■ **WHAT TO PRODUCE**
The reply should contain all the data below, repeated exactly, and none of the images.

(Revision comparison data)
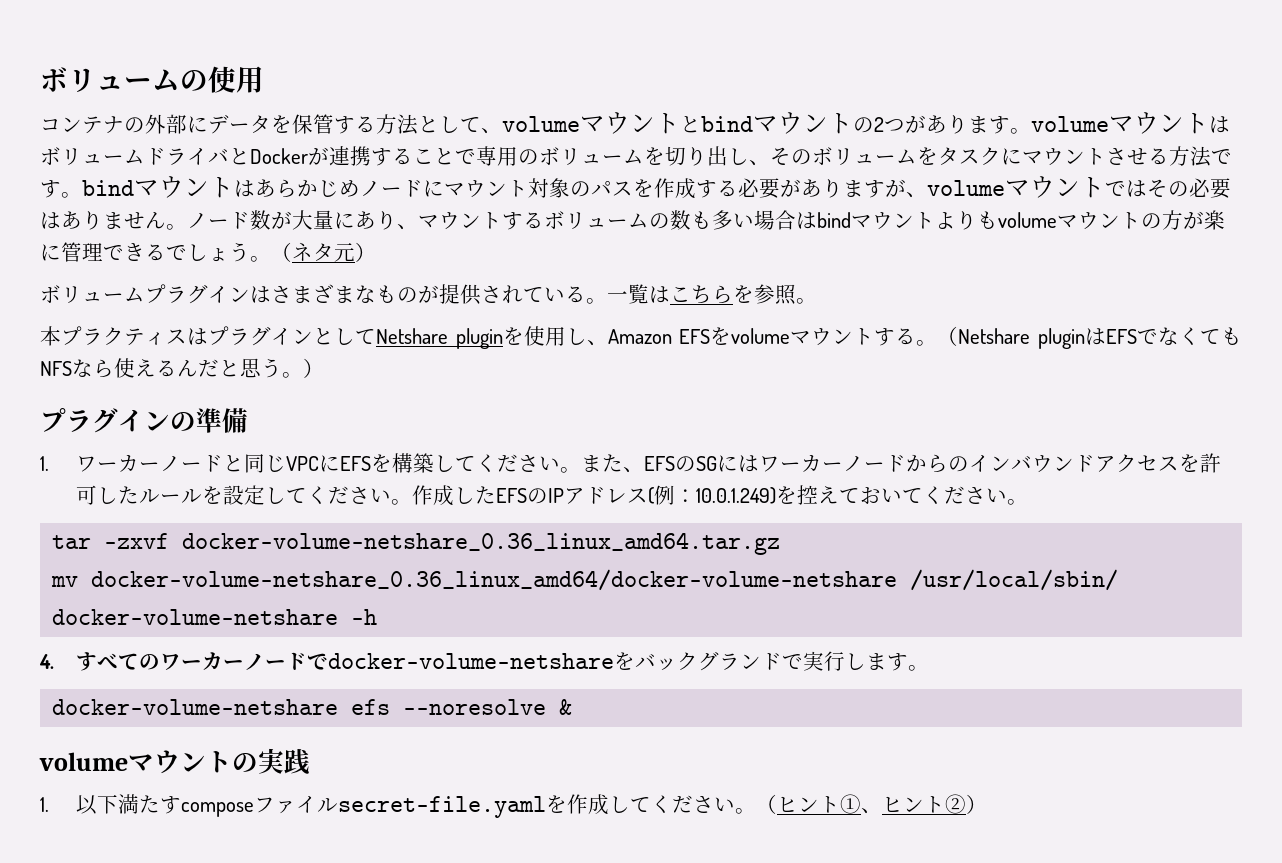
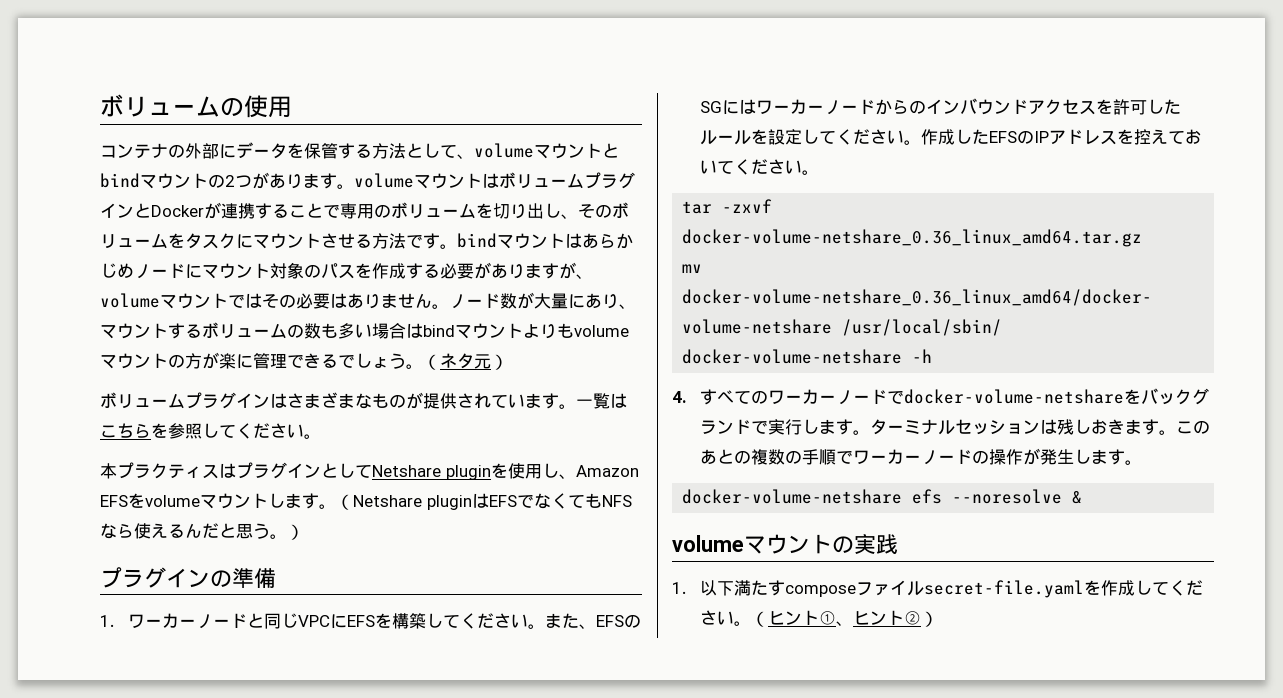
[145,148,229,165] ドライバ -> [584,172,635,189] [100,203,134,218] プラグイン
[565,286,586,303] る -> [525,393,559,409] ます
(796, 294) none -> [202,423,304,439] してください
[874,328,917,346] する -> [268,493,319,509] します
[648,485,777,505] (例：10.0.1.249) -> (1117, 137) none
(930, 668) none -> [869,419,1210,435] [699,448,1142,465] ターミナルセッションは残しおきます。このあとの複数の手順でワーカーノードの操作が発生します。

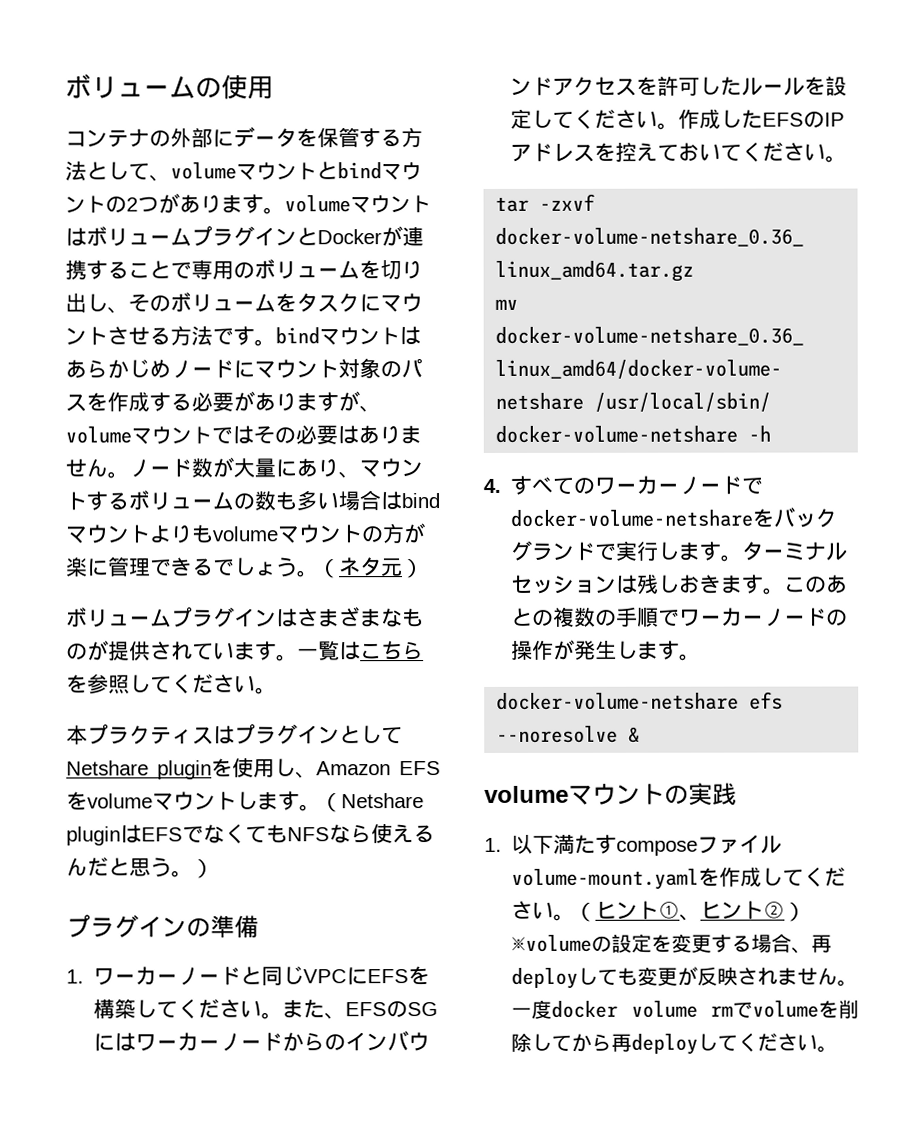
[923,580,1084,598] secret-file.yaml -> [511,868,700,890] volume-mount.yaml
(938, 619) none -> [511,933,833,954] [511,966,859,989] [511,999,859,1019] [511,1032,839,1055] ※volumeの設定を変更する場合、再deployしても変更が反映されません。一度docker volume rmでvolumeを削除してから再deployしてください。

■ **EXERCISE RESPONSE**
[145,148,229,165] ドライバ -> [584,172,635,189] [100,203,134,218] プラグイン
[565,286,586,303] る -> [525,393,559,409] ます
(796, 294) none -> [202,423,304,439] してください
[874,328,917,346] する -> [268,493,319,509] します
[648,485,777,505] (例：10.0.1.249) -> (1117, 137) none
(930, 668) none -> [869,419,1210,435] [699,448,1142,465] ターミナルセッションは残しおきます。このあとの複数の手順でワーカーノードの操作が発生します。

[923,580,1084,598] secret-file.yaml -> [511,868,700,890] volume-mount.yaml
(938, 619) none -> [511,933,833,954] [511,966,859,989] [511,999,859,1019] [511,1032,839,1055] ※volumeの設定を変更する場合、再deployしても変更が反映されません。一度docker volume rmでvolumeを削除してから再deployしてください。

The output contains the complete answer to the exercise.